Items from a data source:
————

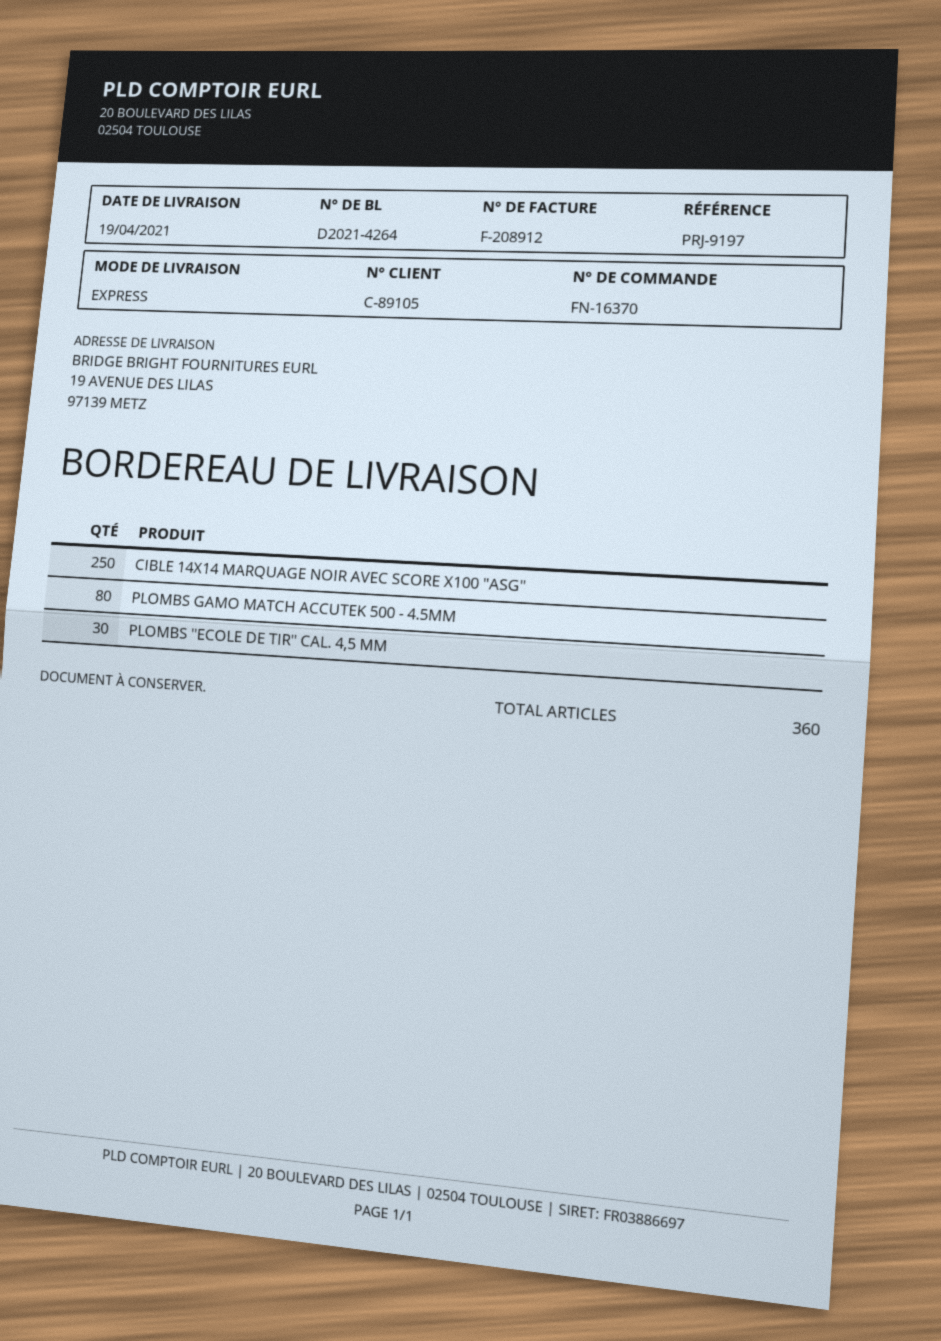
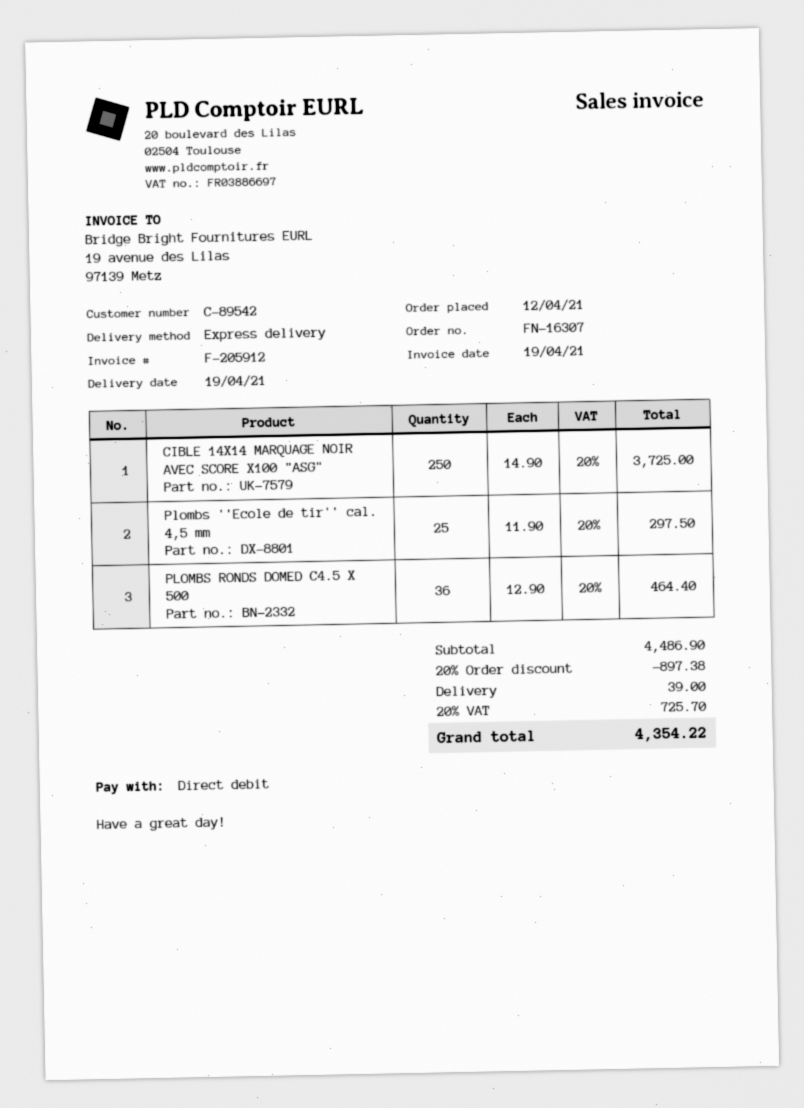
order number: FN-16370 -> FN-16307
invoice number: F-208912 -> F-205912
customer number: C-89105 -> C-89542
PLOMBS GAMO MATCH ACCUTEK 500 - 4.5MM: 80 -> none
PLOMBS ''ECOLE DE TIR'' CAL. 4,5 MM: 30 -> 25
PLOMBS RONDS DOMED C4.5 X 500: none -> 36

————

• **PROBLEM DETAILS**
Write every line above out again exactly; pictures do not belong in the copy.

• **RESULT FOR THIS TASK**
order number: FN-16370 -> FN-16307
invoice number: F-208912 -> F-205912
customer number: C-89105 -> C-89542
PLOMBS GAMO MATCH ACCUTEK 500 - 4.5MM: 80 -> none
PLOMBS ''ECOLE DE TIR'' CAL. 4,5 MM: 30 -> 25
PLOMBS RONDS DOMED C4.5 X 500: none -> 36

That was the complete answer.